La responsabilidad de los jueces ha sido presentada como un elemento necesario para imponer límites que eviten el uso arbitrario de su poder. Una persona o un organismo es responsable cuando tiene que rendir cuentas, es decir, cuando debe explicar y justificar sus acciones. Esto es lo que subyace a la exigencia de que el juez deba fundamentar sus decisiones, es decir, mencionar las consideraciones de hecho y de derecho que las fundamenta. Esta idea se afianza a través de un sistema de medidas punitivas. Dependiendo de cada sistema jurídico particular, la responsabilidad puede ser civil, penal o disciplinaria, pero aun cuando los supuestos delictivos cometidos por los jueces pudieran recibir sanción administrativa, siempre quedaría pendiente el complicado problema de la prueba. En este sentido, el Tribunal Supremo Español afirma que en el cohecho cometido por los jueces, debido a su dificultad probatoria, existe en la práctica un muy grave efecto de impunidad.

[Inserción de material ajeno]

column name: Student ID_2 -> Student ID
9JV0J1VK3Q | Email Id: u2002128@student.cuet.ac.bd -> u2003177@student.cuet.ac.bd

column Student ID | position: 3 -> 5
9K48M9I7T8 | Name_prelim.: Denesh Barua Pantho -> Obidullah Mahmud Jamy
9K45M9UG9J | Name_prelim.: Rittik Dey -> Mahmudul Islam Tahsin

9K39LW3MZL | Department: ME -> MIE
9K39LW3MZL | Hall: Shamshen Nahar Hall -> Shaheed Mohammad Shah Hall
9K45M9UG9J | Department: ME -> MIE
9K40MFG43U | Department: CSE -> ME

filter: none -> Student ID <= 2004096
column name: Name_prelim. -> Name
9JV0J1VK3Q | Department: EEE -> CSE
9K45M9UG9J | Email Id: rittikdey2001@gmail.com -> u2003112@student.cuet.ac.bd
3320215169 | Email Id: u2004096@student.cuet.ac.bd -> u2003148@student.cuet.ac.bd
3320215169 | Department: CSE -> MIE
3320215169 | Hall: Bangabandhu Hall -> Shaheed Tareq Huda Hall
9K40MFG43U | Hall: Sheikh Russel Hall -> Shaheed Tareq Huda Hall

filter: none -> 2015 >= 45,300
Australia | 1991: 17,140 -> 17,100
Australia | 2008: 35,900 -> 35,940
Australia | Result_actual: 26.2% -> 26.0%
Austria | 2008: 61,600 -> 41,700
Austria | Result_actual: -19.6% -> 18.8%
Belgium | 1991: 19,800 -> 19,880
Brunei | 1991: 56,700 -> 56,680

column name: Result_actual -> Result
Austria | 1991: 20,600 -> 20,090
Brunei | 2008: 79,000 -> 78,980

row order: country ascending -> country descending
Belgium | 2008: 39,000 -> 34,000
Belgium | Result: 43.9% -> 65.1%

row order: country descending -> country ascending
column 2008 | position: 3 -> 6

Efectos de la Corrupción Judicial

La democracia funciona con un sistema de controles y contrapesos. Uno de esos controles consiste en que las decisiones político-administrativas deben someterse al escrutinio del poder judicial. No obstante, en ocasiones, el poder ejecutivo, amparado en algunos casos en una amplia mayoría legislativa, ejerce presión sobre las más altas instancias judiciales o bien nombra directamente a parte de sus miembros con el fin de que ese control se relaje y posibilite una actividad política libre de trabas que podría rayar la ilegalidad o la inconstitucionalidad. En casos como estos, la independencia y la imparcialidad que deben regir la actividad judicial quedan destruidas y el poder ejecutivo tiene el camino allanado hacia la arbitrariedad y la injusticia. Cuando estos están corrompidos, los ciudadanos no pueden acudir a otro nivel estatal en busca de auxilio y apoyo. Esta percepción de debilidad y vulnerabilidad que genera tal corrupción en la población no es comparable a la corrupción de otro órgano o poder estatal. Ante esta situación, el ciudadano descreerá de la justicia y buscará soluciones a sus conflictos por medios no siempre legales, con el consabido impacto que ello tiene en la convivencia social.

Como conclusión, podemos decir que la corrupción es, en última instancia, un problema moral y que la decisión de corromperse no es un mero cálculo de ejercicio prudencial, sino que es una cuestión de principios. Por esta razón, hacemos alusión a Francis Bacon en su obra Ensayos sobre moral y política, en la que explica que "el juez debe de ser más sabio que ingenioso, más respetable que simpático y popular, y más circunspecto que presuntuoso, pero ante todo debe ser íntegro", siendo esta, para él, una virtud principal.